+++ SUPPLIED RECORDS
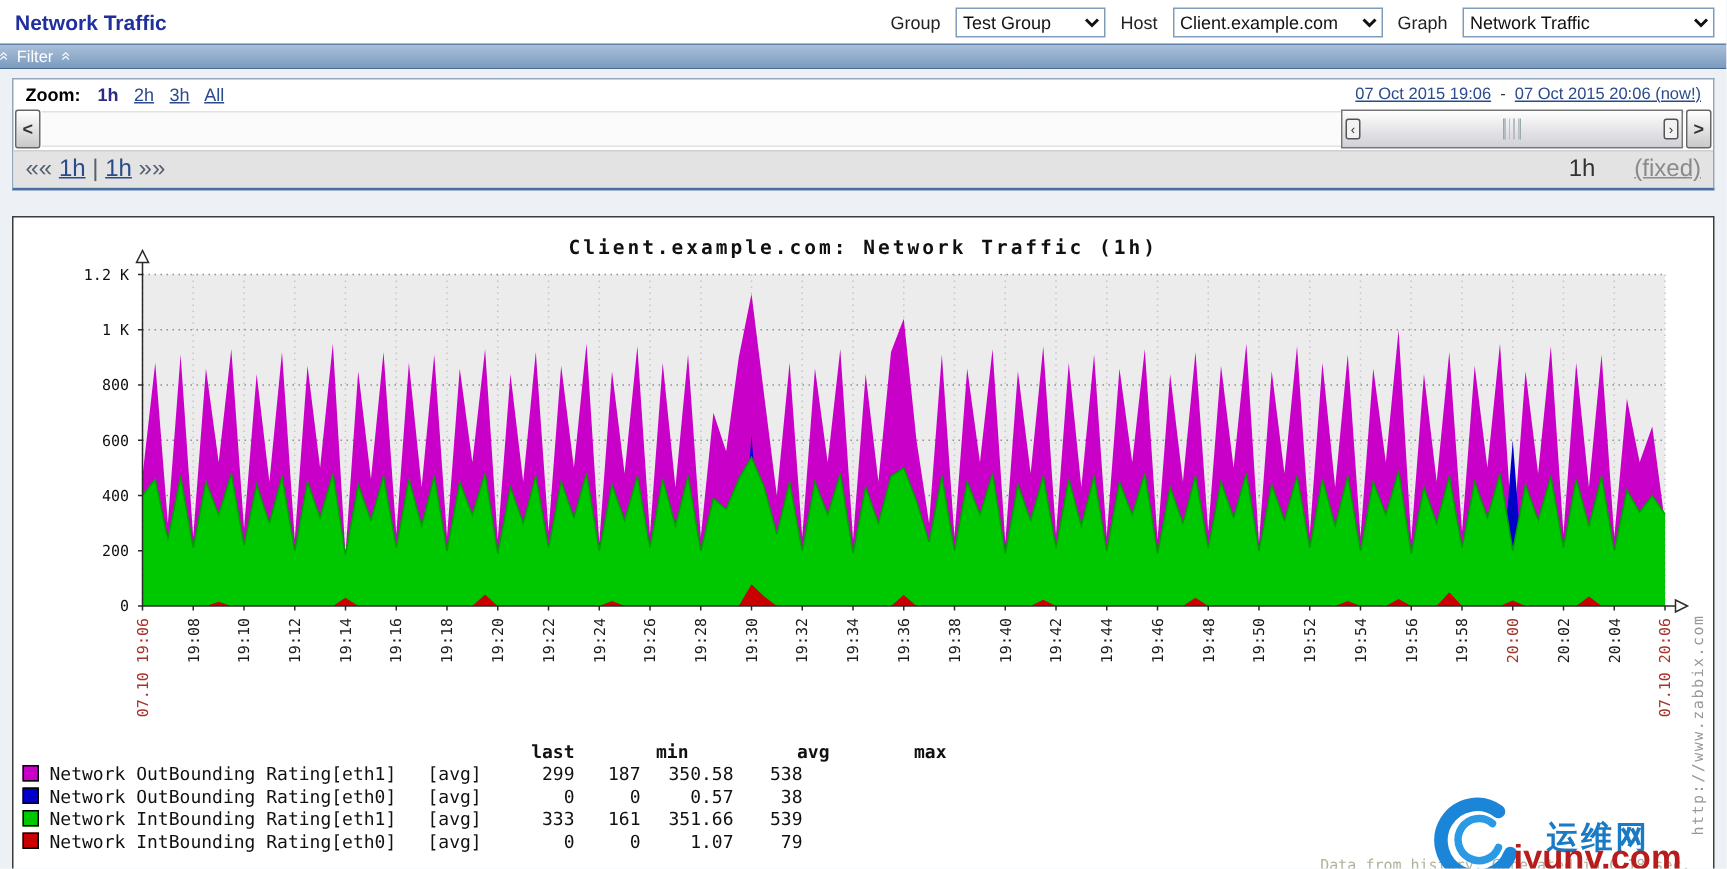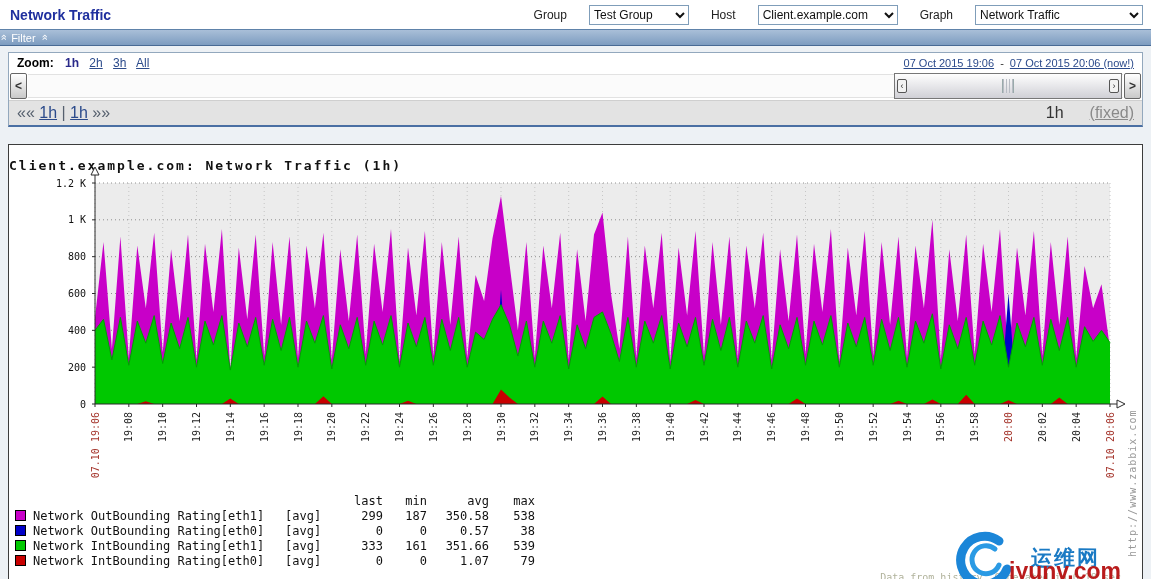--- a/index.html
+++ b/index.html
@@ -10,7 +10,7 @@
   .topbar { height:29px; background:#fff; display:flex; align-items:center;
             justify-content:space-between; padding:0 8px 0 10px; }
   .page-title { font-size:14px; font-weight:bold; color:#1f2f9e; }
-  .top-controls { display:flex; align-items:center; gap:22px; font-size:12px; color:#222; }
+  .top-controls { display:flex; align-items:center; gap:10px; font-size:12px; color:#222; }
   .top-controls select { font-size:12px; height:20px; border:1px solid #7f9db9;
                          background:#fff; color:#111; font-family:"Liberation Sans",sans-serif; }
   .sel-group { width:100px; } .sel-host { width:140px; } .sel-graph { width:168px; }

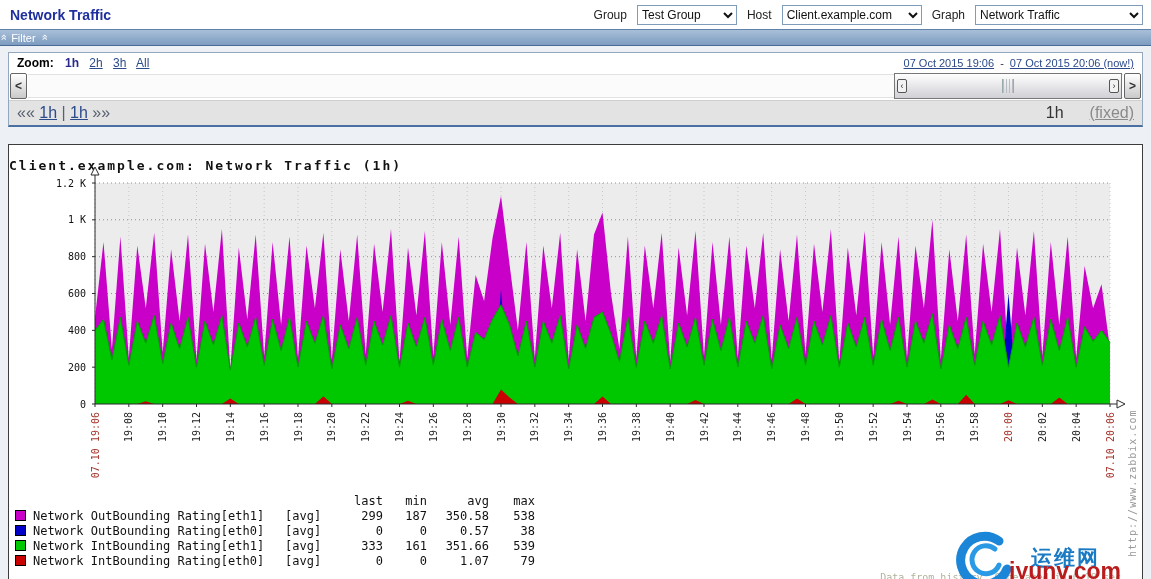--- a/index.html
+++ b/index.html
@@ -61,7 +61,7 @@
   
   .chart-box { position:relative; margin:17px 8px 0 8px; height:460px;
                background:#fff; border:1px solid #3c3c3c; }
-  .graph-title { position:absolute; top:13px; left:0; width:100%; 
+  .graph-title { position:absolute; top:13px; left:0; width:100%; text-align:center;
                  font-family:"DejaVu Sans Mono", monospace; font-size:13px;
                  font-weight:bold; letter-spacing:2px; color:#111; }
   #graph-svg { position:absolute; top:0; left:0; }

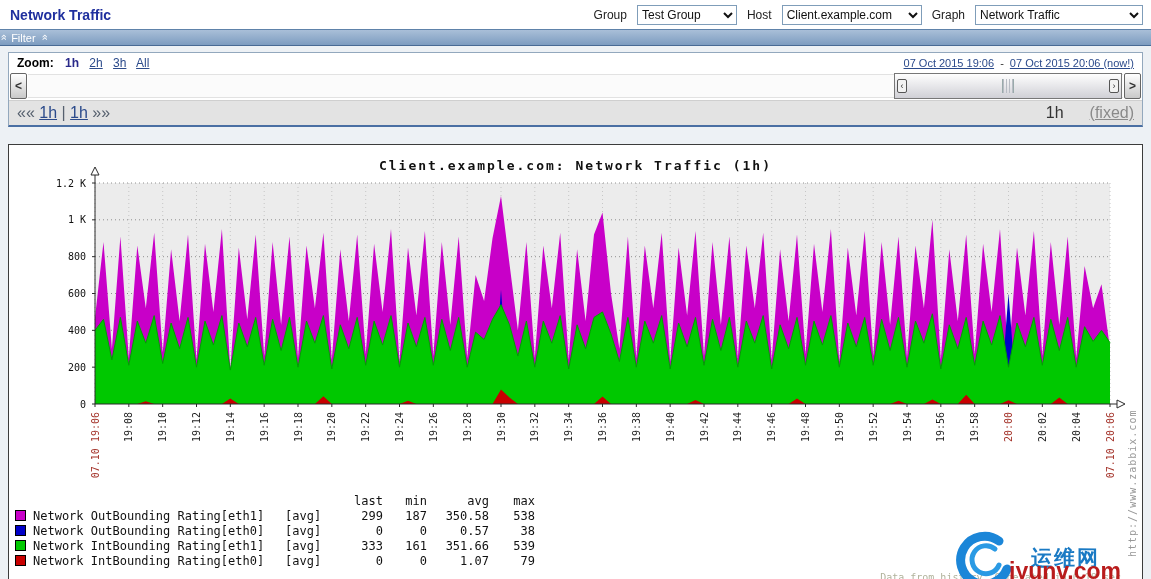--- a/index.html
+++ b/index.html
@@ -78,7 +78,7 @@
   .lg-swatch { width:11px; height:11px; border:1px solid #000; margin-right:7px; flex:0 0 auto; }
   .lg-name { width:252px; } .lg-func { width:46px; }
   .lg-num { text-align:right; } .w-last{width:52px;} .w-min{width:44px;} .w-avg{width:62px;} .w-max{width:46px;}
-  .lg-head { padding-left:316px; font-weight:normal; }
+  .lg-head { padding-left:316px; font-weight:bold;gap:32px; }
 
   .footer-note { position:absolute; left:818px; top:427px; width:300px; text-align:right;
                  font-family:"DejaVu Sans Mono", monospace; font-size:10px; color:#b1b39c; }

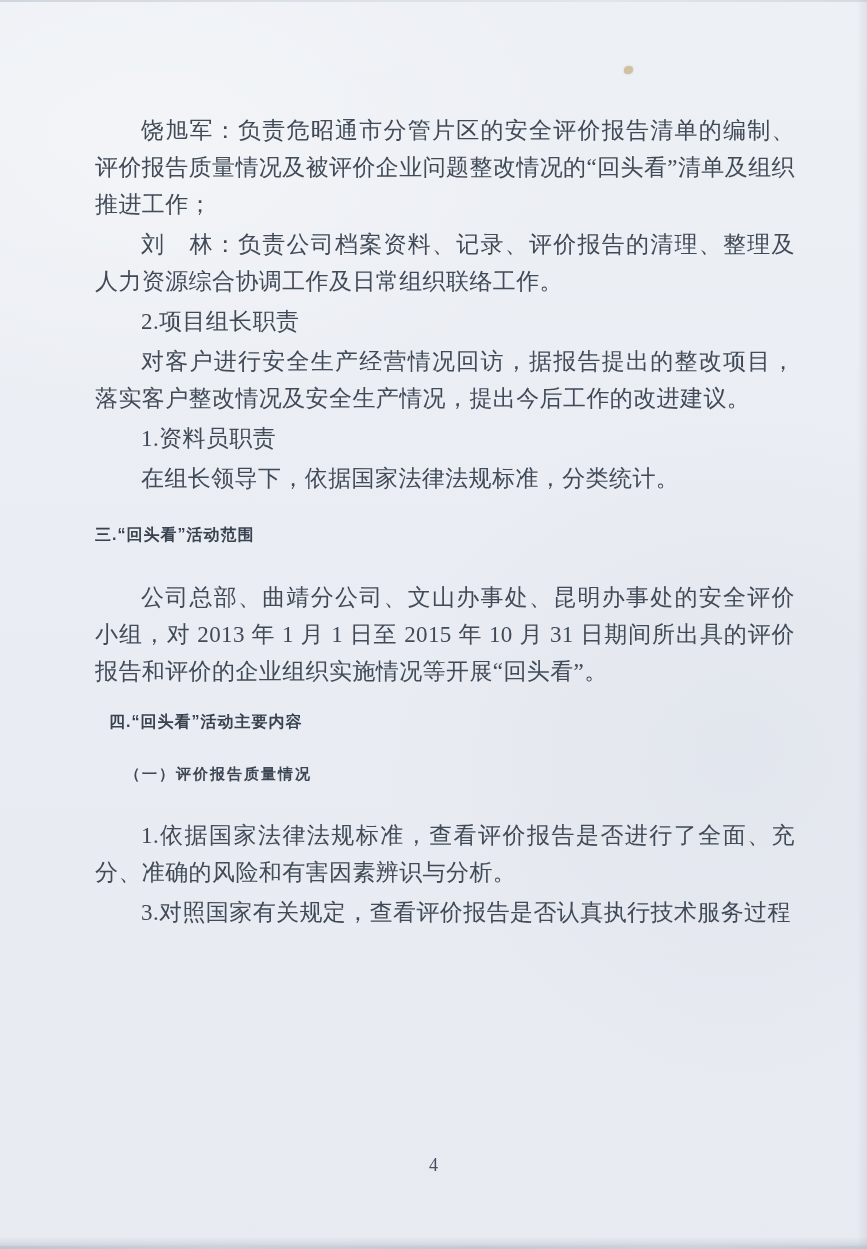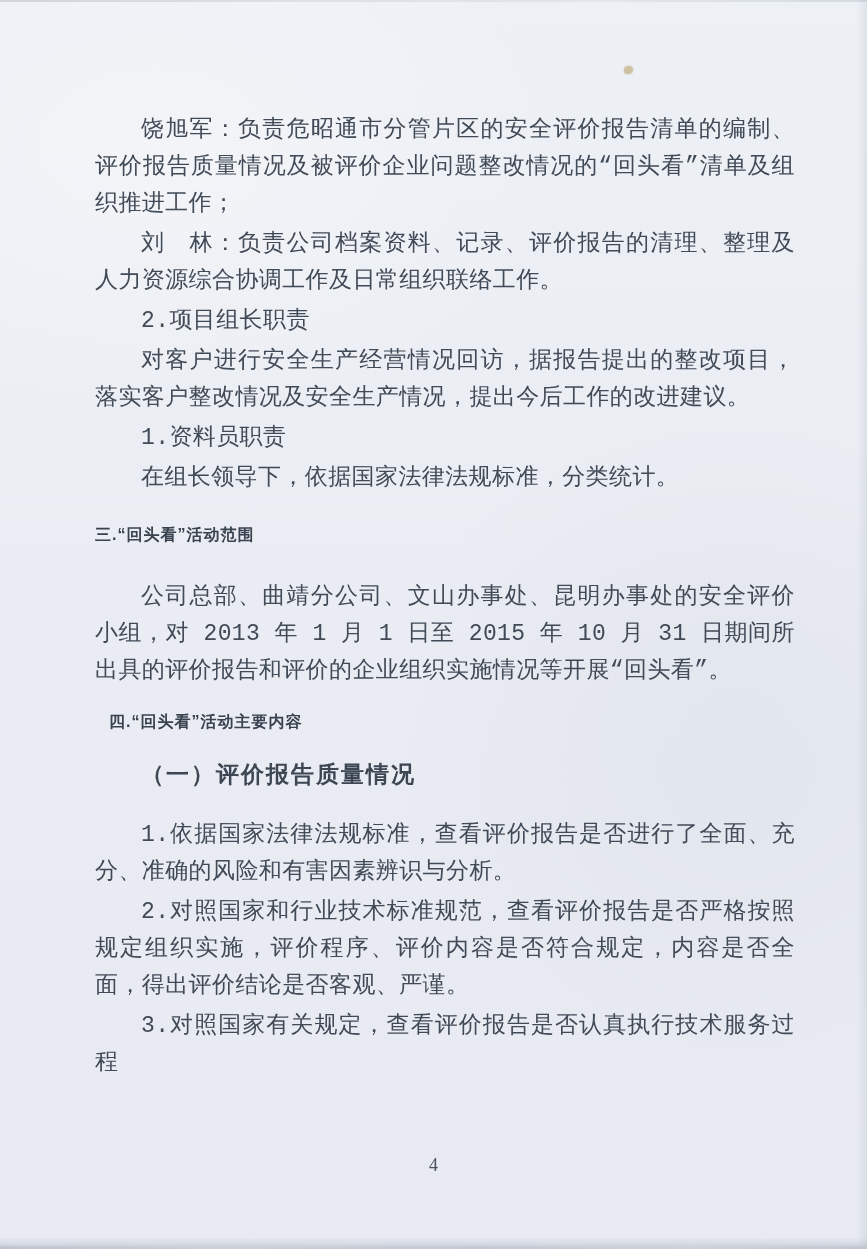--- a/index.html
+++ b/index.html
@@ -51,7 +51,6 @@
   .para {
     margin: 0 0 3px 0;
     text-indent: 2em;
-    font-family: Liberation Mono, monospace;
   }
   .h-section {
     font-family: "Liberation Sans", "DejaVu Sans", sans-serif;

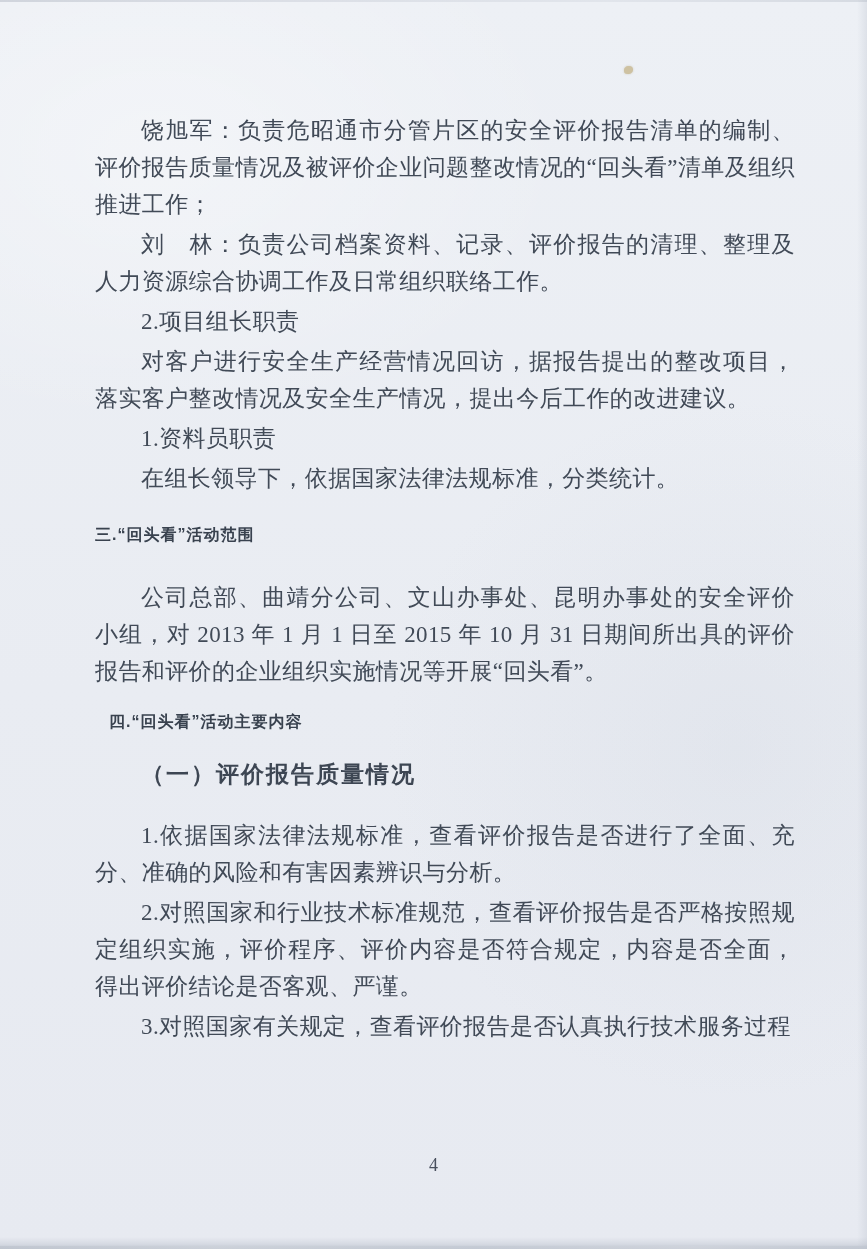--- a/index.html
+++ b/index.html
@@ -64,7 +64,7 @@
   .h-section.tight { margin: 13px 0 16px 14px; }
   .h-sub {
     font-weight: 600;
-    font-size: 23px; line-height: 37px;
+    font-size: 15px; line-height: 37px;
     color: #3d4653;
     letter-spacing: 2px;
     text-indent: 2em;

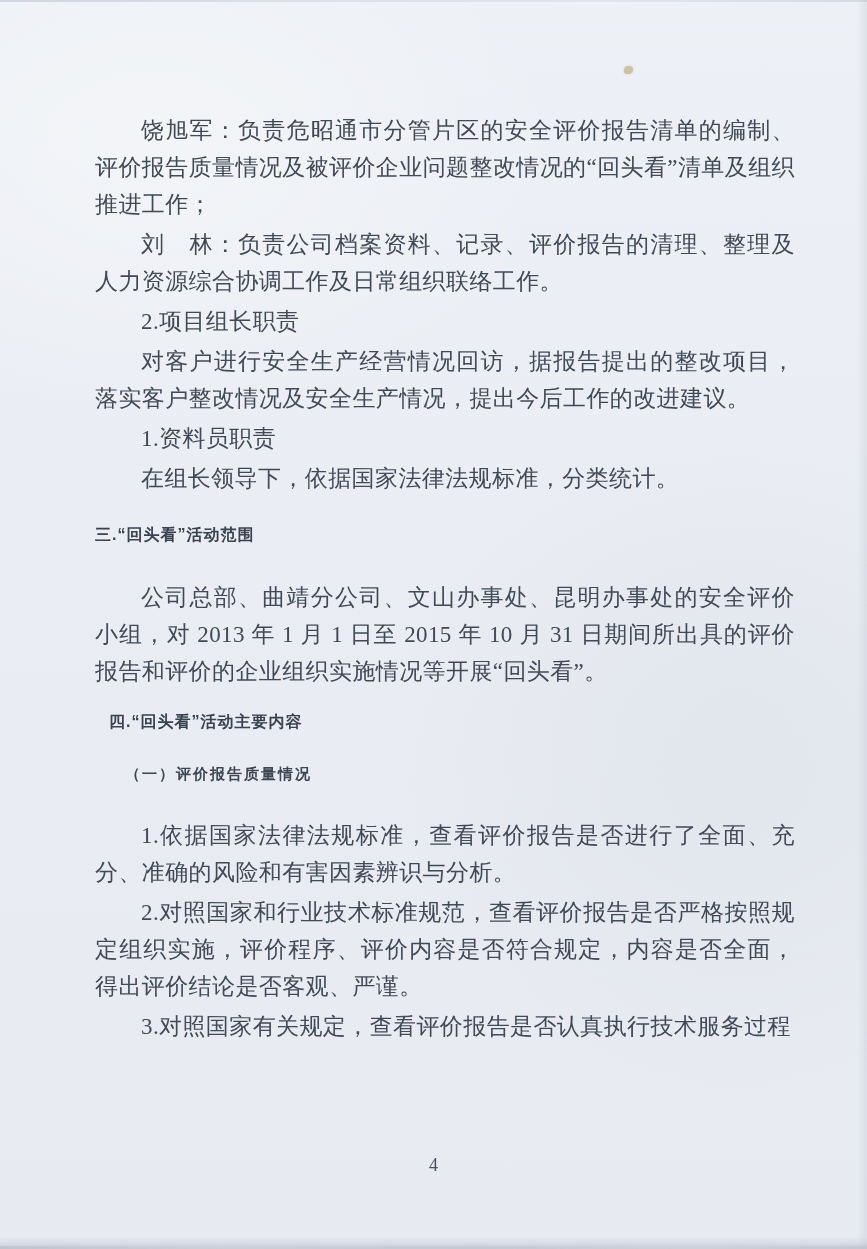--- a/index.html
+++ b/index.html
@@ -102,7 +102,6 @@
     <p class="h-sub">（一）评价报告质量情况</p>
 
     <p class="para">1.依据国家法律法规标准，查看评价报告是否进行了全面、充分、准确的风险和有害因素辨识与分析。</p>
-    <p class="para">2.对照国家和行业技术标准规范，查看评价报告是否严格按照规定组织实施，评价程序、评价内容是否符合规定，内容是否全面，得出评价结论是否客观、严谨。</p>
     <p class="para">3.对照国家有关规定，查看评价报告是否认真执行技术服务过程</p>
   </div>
++++++
AIM OF THE EXERCISE: Please print an exact copy of the records, with no pictures.

RESPONSE AREA:
--- a/index.html
+++ b/index.html
@@ -10,7 +10,7 @@
   .topbar { height:29px; background:#fff; display:flex; align-items:center;
             justify-content:space-between; padding:0 8px 0 10px; }
   .page-title { font-size:14px; font-weight:bold; color:#1f2f9e; }
-  .top-controls { display:flex; align-items:center; gap:22px; font-size:12px; color:#222; }
+  .top-controls { display:flex; align-items:center; gap:10px; font-size:12px; color:#222; }
   .top-controls select { font-size:12px; height:20px; border:1px solid #7f9db9;
                          background:#fff; color:#111; font-family:"Liberation Sans",sans-serif; }
   .sel-group { width:100px; } .sel-host { width:140px; } .sel-graph { width:168px; }

--- a/index.html
+++ b/index.html
@@ -61,7 +61,7 @@
   
   .chart-box { position:relative; margin:17px 8px 0 8px; height:460px;
                background:#fff; border:1px solid #3c3c3c; }
-  .graph-title { position:absolute; top:13px; left:0; width:100%; 
+  .graph-title { position:absolute; top:13px; left:0; width:100%; text-align:center;
                  font-family:"DejaVu Sans Mono", monospace; font-size:13px;
                  font-weight:bold; letter-spacing:2px; color:#111; }
   #graph-svg { position:absolute; top:0; left:0; }

--- a/index.html
+++ b/index.html
@@ -78,7 +78,7 @@
   .lg-swatch { width:11px; height:11px; border:1px solid #000; margin-right:7px; flex:0 0 auto; }
   .lg-name { width:252px; } .lg-func { width:46px; }
   .lg-num { text-align:right; } .w-last{width:52px;} .w-min{width:44px;} .w-avg{width:62px;} .w-max{width:46px;}
-  .lg-head { padding-left:316px; font-weight:normal; }
+  .lg-head { padding-left:316px; font-weight:bold;gap:32px; }
 
   .footer-note { position:absolute; left:818px; top:427px; width:300px; text-align:right;
                  font-family:"DejaVu Sans Mono", monospace; font-size:10px; color:#b1b39c; }

--- a/index.html
+++ b/index.html
@@ -51,7 +51,6 @@
   .para {
     margin: 0 0 3px 0;
     text-indent: 2em;
-    font-family: Liberation Mono, monospace;
   }
   .h-section {
     font-family: "Liberation Sans", "DejaVu Sans", sans-serif;

--- a/index.html
+++ b/index.html
@@ -64,7 +64,7 @@
   .h-section.tight { margin: 13px 0 16px 14px; }
   .h-sub {
     font-weight: 600;
-    font-size: 23px; line-height: 37px;
+    font-size: 15px; line-height: 37px;
     color: #3d4653;
     letter-spacing: 2px;
     text-indent: 2em;

--- a/index.html
+++ b/index.html
@@ -102,7 +102,6 @@
     <p class="h-sub">（一）评价报告质量情况</p>
 
     <p class="para">1.依据国家法律法规标准，查看评价报告是否进行了全面、充分、准确的风险和有害因素辨识与分析。</p>
-    <p class="para">2.对照国家和行业技术标准规范，查看评价报告是否严格按照规定组织实施，评价程序、评价内容是否符合规定，内容是否全面，得出评价结论是否客观、严谨。</p>
     <p class="para">3.对照国家有关规定，查看评价报告是否认真执行技术服务过程</p>
   </div>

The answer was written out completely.